In Washington and in state capitols around the country, newly empowered conservative majorities are introducing and passing a variety of laws aimed at curbing abortion rights. Much of it is straightforward, but in Arizona, anti-abortion advocates have titled their bill after two historic figures, a suffragist and a civil rights icon, presumably to make their legislation more attractive to more people.
The "Susan B. Anthony and Frederick Douglass Prenatal Nondiscrimination Act
of 2011" handily passed the Arizona House on Monday and is expected to win Senate approval and then the signature of Gov. Jan Brewer to become law.
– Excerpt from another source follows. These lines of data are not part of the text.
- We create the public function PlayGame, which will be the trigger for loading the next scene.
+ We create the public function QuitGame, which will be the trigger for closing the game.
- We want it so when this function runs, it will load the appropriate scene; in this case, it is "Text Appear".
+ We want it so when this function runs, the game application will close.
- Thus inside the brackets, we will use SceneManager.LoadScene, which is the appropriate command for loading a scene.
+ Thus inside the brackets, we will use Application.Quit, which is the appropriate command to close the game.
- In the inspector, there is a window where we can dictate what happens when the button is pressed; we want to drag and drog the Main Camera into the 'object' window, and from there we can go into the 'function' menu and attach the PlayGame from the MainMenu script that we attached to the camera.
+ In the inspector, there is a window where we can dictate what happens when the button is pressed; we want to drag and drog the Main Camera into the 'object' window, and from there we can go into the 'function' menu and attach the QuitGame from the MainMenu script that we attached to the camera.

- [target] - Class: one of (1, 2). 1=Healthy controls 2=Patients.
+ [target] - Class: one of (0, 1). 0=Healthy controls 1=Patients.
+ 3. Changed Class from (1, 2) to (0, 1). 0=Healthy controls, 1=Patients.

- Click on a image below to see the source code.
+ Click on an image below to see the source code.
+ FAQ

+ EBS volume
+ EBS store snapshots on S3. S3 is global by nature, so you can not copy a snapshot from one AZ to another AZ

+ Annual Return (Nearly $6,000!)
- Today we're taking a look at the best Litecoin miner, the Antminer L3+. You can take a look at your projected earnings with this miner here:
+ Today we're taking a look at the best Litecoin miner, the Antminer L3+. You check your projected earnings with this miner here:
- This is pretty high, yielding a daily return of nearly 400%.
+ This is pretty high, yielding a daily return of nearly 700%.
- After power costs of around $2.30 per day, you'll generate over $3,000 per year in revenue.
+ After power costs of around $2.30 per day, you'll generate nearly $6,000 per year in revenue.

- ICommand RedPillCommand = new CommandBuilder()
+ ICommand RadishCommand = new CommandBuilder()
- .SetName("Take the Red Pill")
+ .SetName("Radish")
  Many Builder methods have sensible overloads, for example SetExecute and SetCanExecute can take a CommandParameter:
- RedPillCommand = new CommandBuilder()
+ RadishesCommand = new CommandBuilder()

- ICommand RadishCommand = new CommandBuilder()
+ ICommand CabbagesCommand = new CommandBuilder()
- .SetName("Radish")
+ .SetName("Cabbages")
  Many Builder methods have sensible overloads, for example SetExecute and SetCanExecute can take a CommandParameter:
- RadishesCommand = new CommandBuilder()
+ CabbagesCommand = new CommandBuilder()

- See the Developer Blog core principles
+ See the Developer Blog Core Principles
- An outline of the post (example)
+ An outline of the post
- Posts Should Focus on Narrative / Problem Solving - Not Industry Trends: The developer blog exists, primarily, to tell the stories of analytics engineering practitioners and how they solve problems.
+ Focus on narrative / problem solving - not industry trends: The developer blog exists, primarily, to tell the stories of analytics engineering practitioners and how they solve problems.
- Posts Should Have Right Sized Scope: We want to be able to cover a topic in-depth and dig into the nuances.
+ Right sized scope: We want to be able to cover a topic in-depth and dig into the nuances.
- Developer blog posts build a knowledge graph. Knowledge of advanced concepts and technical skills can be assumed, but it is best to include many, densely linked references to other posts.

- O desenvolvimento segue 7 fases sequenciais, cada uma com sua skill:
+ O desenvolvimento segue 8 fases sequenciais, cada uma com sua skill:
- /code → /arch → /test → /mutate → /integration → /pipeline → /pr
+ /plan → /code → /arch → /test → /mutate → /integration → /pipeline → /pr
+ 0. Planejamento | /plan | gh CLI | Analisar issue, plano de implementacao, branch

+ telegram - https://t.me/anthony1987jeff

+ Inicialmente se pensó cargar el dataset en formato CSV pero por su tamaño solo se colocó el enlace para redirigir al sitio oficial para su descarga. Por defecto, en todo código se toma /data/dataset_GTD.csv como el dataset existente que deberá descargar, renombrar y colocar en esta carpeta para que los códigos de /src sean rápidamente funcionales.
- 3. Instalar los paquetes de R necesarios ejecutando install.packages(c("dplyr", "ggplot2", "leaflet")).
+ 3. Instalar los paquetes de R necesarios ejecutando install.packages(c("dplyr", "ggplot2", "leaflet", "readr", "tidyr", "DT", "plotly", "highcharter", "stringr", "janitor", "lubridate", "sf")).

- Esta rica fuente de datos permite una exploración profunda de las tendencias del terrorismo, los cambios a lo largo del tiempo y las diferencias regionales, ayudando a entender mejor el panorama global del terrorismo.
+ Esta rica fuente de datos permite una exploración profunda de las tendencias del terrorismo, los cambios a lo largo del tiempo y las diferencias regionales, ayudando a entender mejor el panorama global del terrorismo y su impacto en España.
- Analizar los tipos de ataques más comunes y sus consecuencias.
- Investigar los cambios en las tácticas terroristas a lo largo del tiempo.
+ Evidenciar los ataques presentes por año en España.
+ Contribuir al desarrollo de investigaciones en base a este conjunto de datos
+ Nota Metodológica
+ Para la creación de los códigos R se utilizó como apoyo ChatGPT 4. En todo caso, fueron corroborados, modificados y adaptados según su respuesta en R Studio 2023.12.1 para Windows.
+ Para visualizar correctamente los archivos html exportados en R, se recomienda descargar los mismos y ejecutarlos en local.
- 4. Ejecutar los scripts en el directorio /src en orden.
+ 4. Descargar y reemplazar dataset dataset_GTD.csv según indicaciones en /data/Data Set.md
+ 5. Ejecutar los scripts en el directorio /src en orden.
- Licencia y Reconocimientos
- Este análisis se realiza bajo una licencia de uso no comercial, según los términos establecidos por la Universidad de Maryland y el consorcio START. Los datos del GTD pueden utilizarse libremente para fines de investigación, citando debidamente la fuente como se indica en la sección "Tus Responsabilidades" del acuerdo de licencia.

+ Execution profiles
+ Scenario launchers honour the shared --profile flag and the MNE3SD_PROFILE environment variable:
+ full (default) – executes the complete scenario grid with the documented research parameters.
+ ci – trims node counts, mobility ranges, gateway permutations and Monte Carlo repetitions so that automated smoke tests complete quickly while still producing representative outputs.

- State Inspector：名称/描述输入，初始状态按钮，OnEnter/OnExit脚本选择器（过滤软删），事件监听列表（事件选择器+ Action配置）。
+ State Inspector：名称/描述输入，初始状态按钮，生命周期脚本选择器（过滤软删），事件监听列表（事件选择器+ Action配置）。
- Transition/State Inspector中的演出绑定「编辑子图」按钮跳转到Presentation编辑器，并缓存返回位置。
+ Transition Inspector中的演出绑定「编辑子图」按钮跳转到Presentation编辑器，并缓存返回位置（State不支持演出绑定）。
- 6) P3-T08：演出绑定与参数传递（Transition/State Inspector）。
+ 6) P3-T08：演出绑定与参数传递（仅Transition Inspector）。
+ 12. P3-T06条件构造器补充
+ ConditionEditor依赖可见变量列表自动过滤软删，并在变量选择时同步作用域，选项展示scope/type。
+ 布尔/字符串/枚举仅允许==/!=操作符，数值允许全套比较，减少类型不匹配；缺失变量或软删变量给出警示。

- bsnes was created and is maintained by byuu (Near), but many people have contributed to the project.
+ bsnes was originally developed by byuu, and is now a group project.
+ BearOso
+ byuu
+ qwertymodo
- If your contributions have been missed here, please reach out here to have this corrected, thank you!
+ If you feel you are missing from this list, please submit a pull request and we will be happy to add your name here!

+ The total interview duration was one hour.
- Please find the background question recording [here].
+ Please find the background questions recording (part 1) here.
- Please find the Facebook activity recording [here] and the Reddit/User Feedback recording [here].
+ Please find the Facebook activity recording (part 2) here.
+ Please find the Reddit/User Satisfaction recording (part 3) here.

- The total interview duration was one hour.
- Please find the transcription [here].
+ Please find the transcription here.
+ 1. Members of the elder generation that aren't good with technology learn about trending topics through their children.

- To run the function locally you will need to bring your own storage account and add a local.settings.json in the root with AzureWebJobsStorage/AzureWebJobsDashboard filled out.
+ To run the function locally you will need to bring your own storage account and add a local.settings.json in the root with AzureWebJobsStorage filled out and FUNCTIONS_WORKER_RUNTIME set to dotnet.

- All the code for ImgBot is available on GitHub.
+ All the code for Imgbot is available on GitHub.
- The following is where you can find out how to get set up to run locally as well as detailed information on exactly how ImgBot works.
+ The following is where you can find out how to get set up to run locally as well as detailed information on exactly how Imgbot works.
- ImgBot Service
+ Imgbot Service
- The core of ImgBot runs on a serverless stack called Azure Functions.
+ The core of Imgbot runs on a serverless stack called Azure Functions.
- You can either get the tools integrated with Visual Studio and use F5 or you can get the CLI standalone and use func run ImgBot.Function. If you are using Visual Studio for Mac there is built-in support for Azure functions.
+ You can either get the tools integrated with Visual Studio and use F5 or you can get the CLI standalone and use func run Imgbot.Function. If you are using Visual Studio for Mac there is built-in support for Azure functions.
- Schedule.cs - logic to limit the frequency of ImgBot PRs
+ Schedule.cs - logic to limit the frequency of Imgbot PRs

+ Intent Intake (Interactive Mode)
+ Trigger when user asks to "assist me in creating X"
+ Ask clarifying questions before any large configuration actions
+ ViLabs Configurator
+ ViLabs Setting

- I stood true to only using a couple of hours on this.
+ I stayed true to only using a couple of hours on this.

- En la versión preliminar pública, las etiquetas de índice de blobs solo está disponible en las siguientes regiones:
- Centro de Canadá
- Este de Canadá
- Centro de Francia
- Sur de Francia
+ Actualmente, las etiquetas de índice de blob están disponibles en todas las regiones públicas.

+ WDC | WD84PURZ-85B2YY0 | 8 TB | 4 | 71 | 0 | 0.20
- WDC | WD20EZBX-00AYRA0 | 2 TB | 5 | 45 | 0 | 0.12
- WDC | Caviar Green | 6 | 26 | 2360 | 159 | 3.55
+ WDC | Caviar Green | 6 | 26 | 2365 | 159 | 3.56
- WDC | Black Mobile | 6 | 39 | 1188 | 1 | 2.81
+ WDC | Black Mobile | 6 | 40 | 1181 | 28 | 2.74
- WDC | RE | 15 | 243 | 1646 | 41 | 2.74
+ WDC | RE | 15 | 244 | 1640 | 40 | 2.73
It basically bans abortion based on the sex or race of the fetus, and would impose penalties on abortion providers who knowingly perform such abortions.
The first part of the bill is based on the fact that abortion should not be legal to achieve sex selection. Interested parties can go to the Arizona website and pull up the committee hearing
and see for themselves that the arguments the politicians make around sex selection are the classic ones. Sex selection is not a good reason to have an abortion, but it's hard to see how this legislation would address the problem to the extent it exists, which is debatable. We know it goes on around the world. In the United States there have been studies showing some gender selection in favor of boys, and more recently, a study got a lot of attention because it showed a shift to favoring girls.
The Arizona legislation would require a woman to sign an affidavit prior to the procedure saying sex selection
is not the reason she is having an abortion. It's hard to imagine women walking in and saying otherwise, and the extra steps seem more of an attempt to vilify the procedure and undermine the judgment of a woman and the choice she has made. If you're trying to solve the problem of gender selection, the way to do it is to address the cultural norms that favor boys, or girls, if that's the direction we're going. And this bill doesn't resolve any of that.
Far more puzzling is the language concerning race and the bill's attempt to make legislation designed to intimidate the medical community look like it's a product of the civil rights community. The bill is attempting to draw attention to the higher rates of abortion in minority communities. But the reason that's the case is not because women are deciding their baby is a certain color and they don't want to have it anymore, which would be the corollary of the gender part of the bill.
Indeed, the Arizona bill is part of a larger effort around the country to win anti-abortion advocates in the African-American community. In Atlanta, billboards sponsored by an anti-abortion group say, "Black children are an endangered species." In New York City, a new billboard says, "The most dangerous place for an African American baby is in the womb."
A Planned Parenthood spokesperson speaking on background made the same point to me about race selection
that she did about sex selection: "It doesn't address the problem. It's a way to raise the rhetoric and make it seem like doctors are targeting the minority community and women are victims of an industry." Higher rates of abortion in the African-American community are due to poverty, lack of access to health care and lack of education, which taken together put more women, and girls, in the position of having an unintended pregnancy. Those underlying conditions are harder to address than appealing to age-old fears of black genocide, last advanced by the Black Panthers and now taken up by an anti-abortion movement that sees it as a way to make common ground with African-Americans, who are culturally conservative on the issue of abortion.
Susan B. Anthony and Frederick Douglass would no doubt approve of efforts to reduce the number of abortions, but given their experience in two of the nation's defining social movements, they would also understand the tension between fundamental beliefs and life's circumstances, and the futility of banning a procedure that too many people turn to, justifiably.